**TASK INSTRUCTIONS:**
Print all of the entries exactly, minus the pictures.

**MATERIAL SUPPLIED:**
= Beginning of Section =
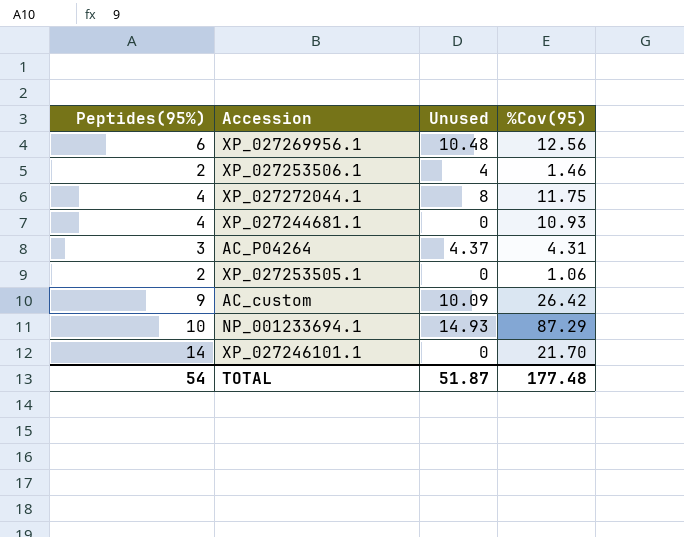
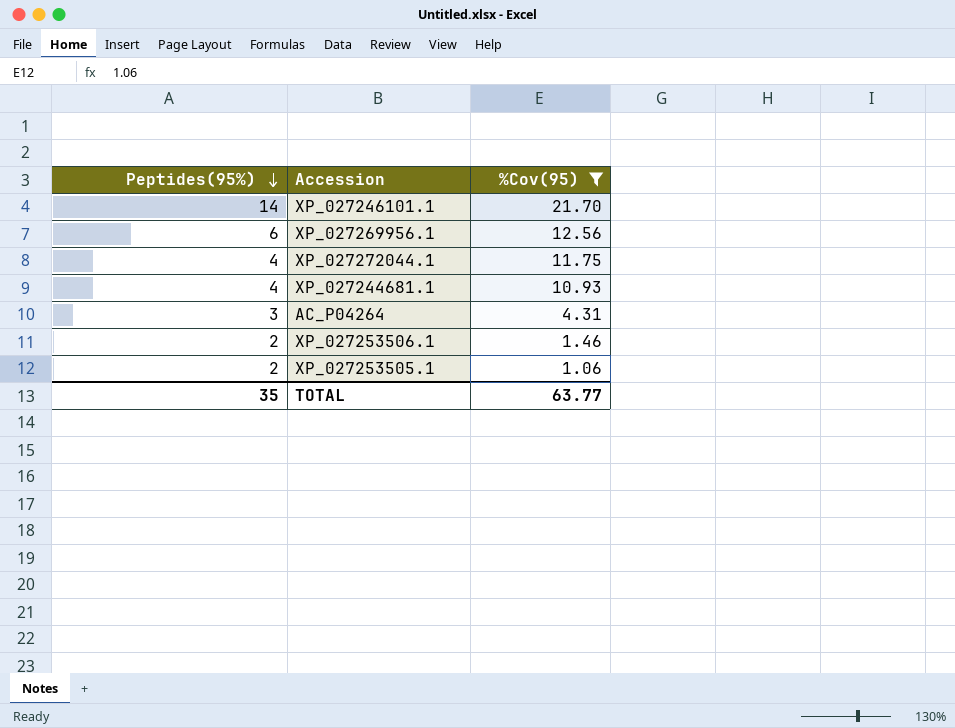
filter: none -> %Cov(95) <= 21.70
row order: none -> Peptides(95%) descending
column Unused | position: 3 -> none
TOTAL | Peptides(95%): 54 -> 35
TOTAL | %Cov(95): 177.48 -> 63.77

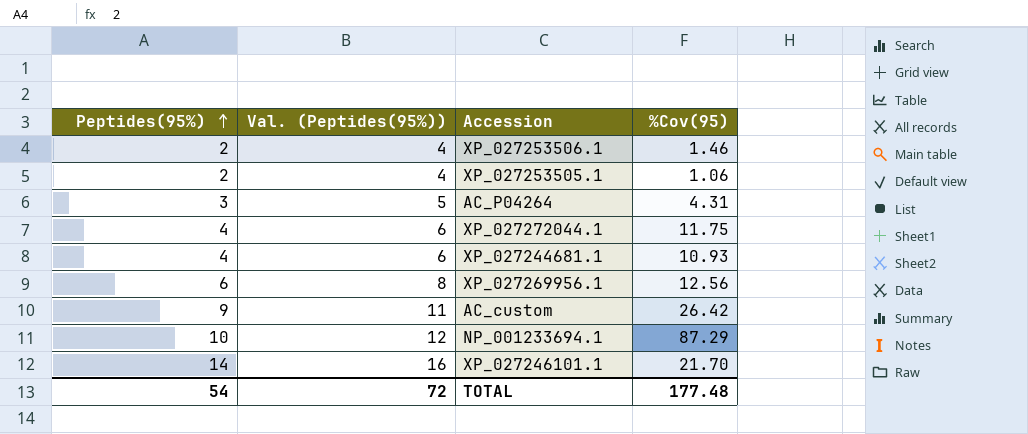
filter: %Cov(95) <= 21.70 -> none
row order: Peptides(95%) descending -> Peptides(95%) ascending
column Val. (Peptides(95%)) | formula: none -> [Peptides(95%)] + 2
TOTAL | Peptides(95%): 35 -> 54
TOTAL | %Cov(95): 63.77 -> 177.48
= End of Section =
**EXERCISE RESULT:**
filter: none -> %Cov(95) <= 21.70
row order: none -> Peptides(95%) descending
column Unused | position: 3 -> none
TOTAL | Peptides(95%): 54 -> 35
TOTAL | %Cov(95): 177.48 -> 63.77

filter: %Cov(95) <= 21.70 -> none
row order: Peptides(95%) descending -> Peptides(95%) ascending
column Val. (Peptides(95%)) | formula: none -> [Peptides(95%)] + 2
TOTAL | Peptides(95%): 35 -> 54
TOTAL | %Cov(95): 63.77 -> 177.48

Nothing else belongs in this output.